The most profound (and most practical) studies of such integrations—and of their singular disintegrations in Parkinsonism— were made by the late, great Purdon Martin and are to be found in his remarkable book The Basal Ganglia and Posture (originally published in 1967, but continually revised and expanded in the ensuing years; he was just completing a new edition when he died recently). Speaking of this integration, this integrator, in the brain, Purdon Martin writes ‘There must be some centre or “higher authority” in the brain . . . some “controller” we may say. This controller or higher authority must be informed of the state of stability or instability of the body.’
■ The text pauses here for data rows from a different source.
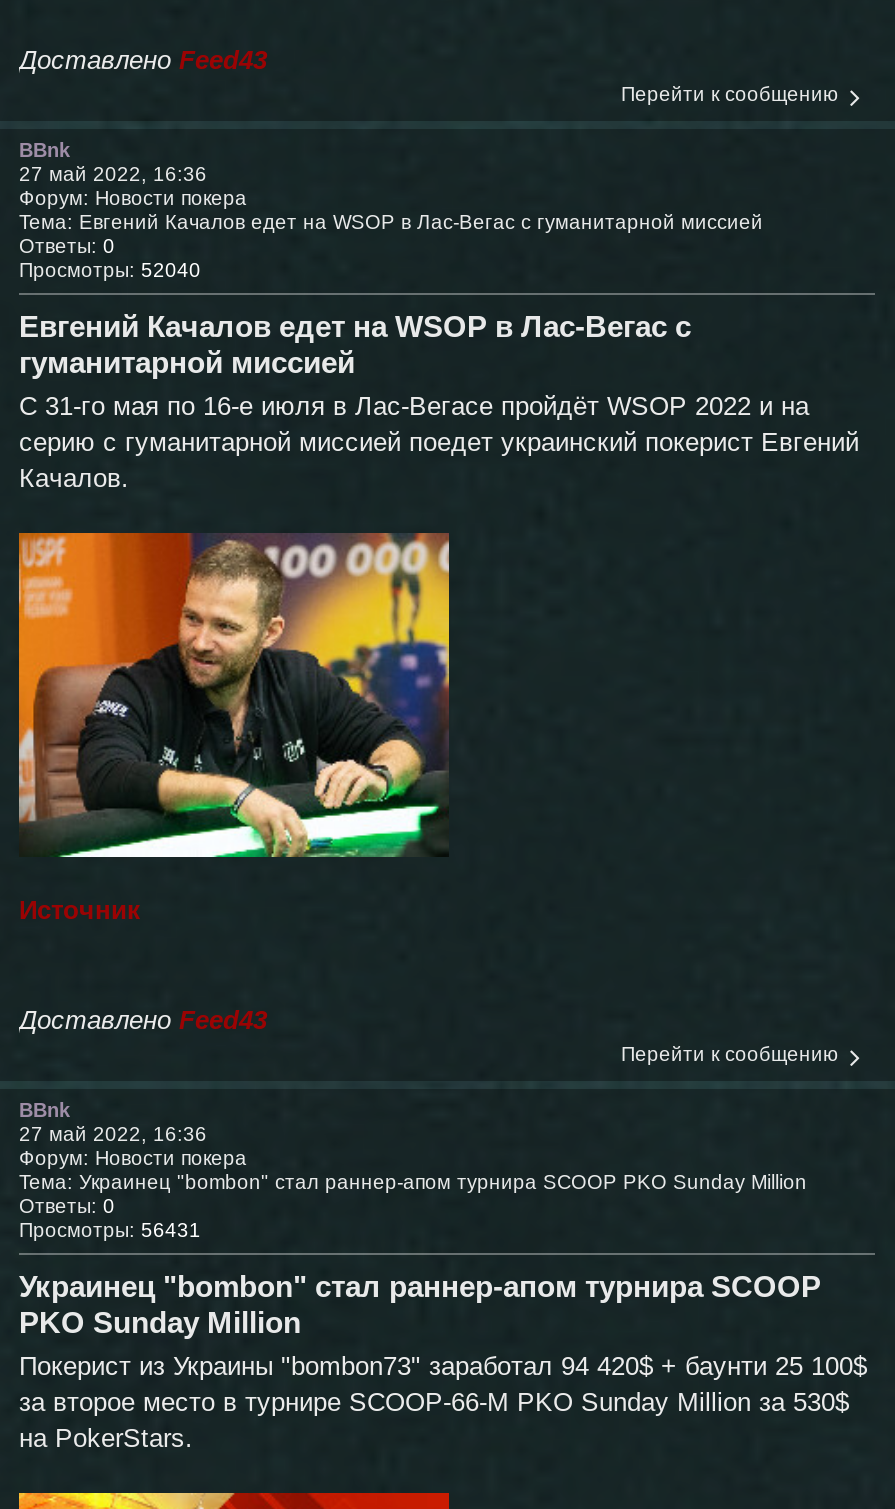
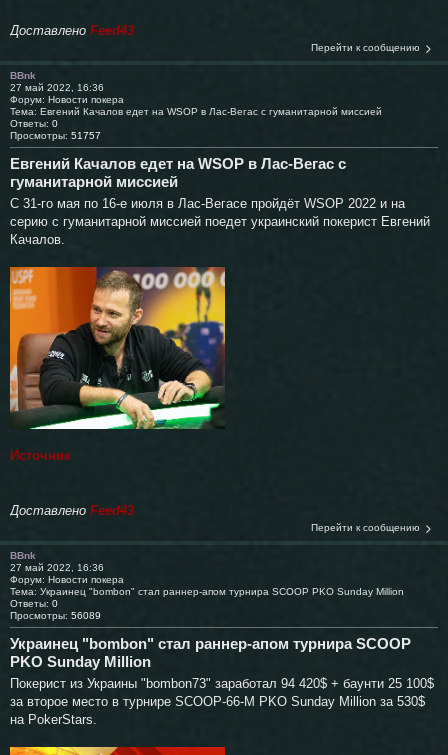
- Просмотры: 52040
+ Просмотры: 51757

- Просмотры: 56431
+ Просмотры: 56089
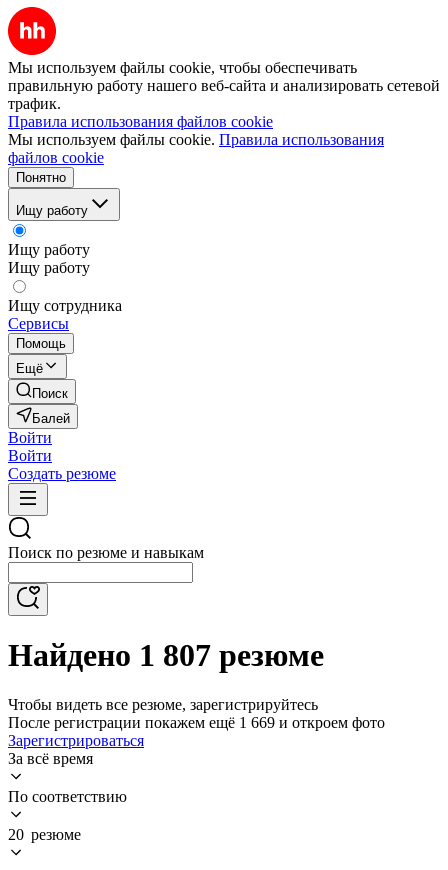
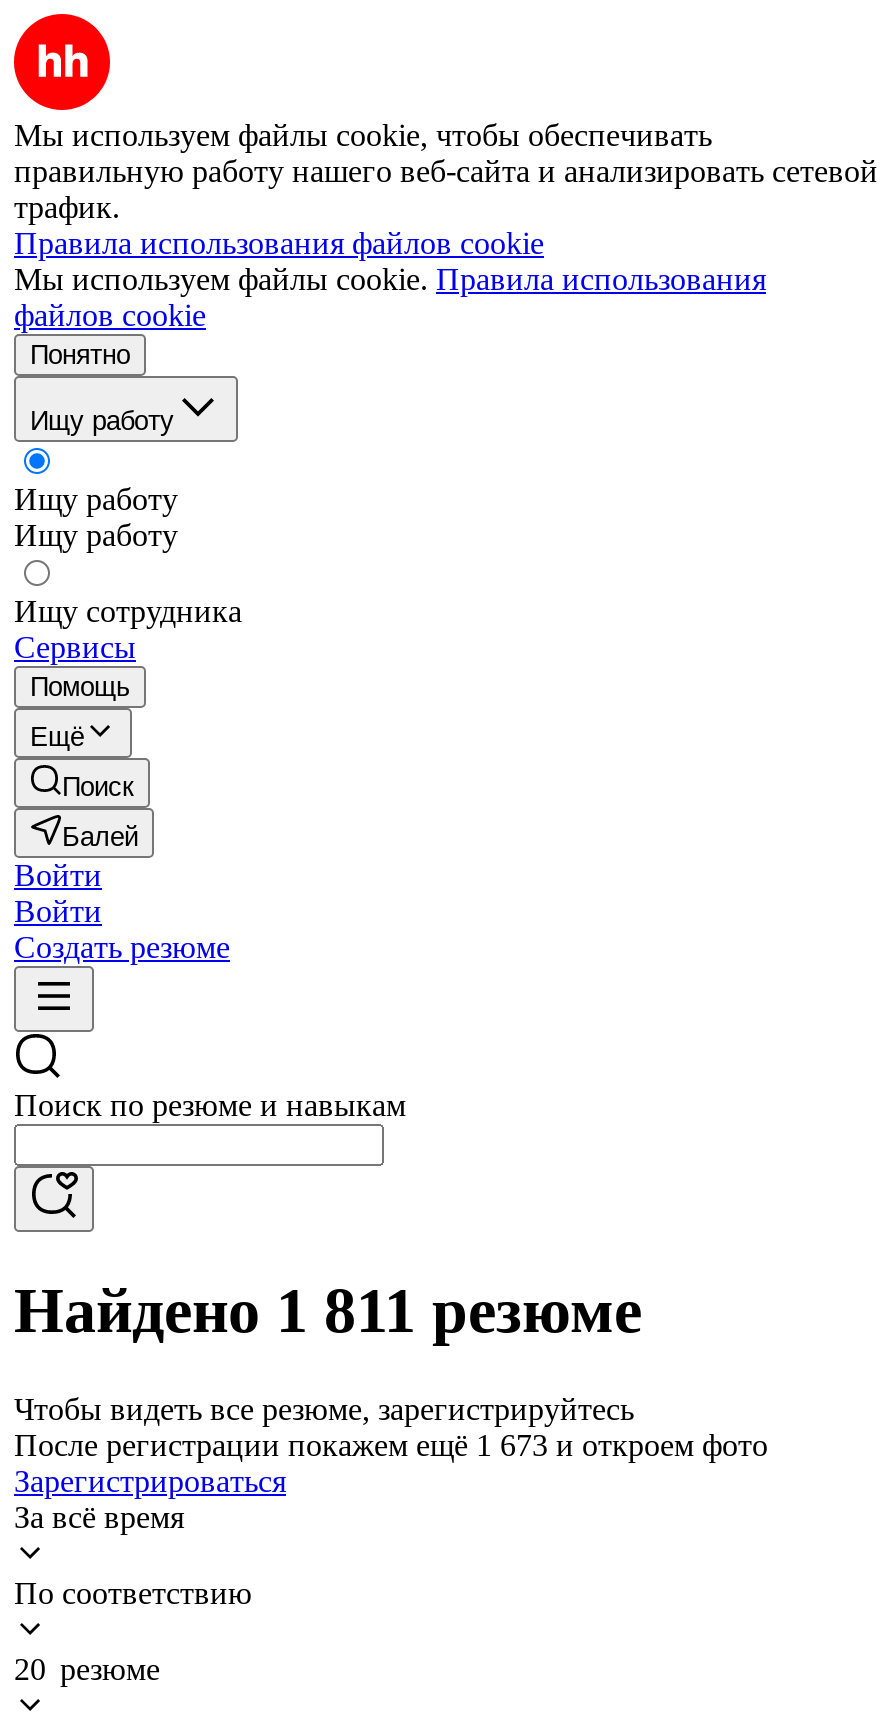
- Найдено 1 807 резюме
+ Найдено 1 811 резюме

- После регистрации покажем ещё 1 669 и откроем фото
+ После регистрации покажем ещё 1 673 и откроем фото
In the section on ‘tilting reactions’ Purdon Martin emphasises the threefold contribution to the maintenance of a stable and upright posture, and he notes how commonly its subtle balance is upset in Parkinsonism—how, in particular, ‘it is usual for the labyrinthine element to be lost before the proprioceptive and the visual’. This triple control system, he implies, is such that one sense, one control, can compensate for the others—not wholly (since the senses differ in their capabilities) but in part, at least, and to a useful degree. Visual reflexes and controls are perhaps the least important—normally. So long as our vestibular and proprioceptive systems are intact, we are perfectly stable with our eyes closed. We do not tilt or lean or fall over the moment we close our eyes. But the precariously balanced Parkinsonian may do so. (One often sees Parkinsonian patients sitting in the most grossly tilted positions, with no awareness that this is the case. But let a mirror be provided, so they can see their positions, and they instantly straighten up.)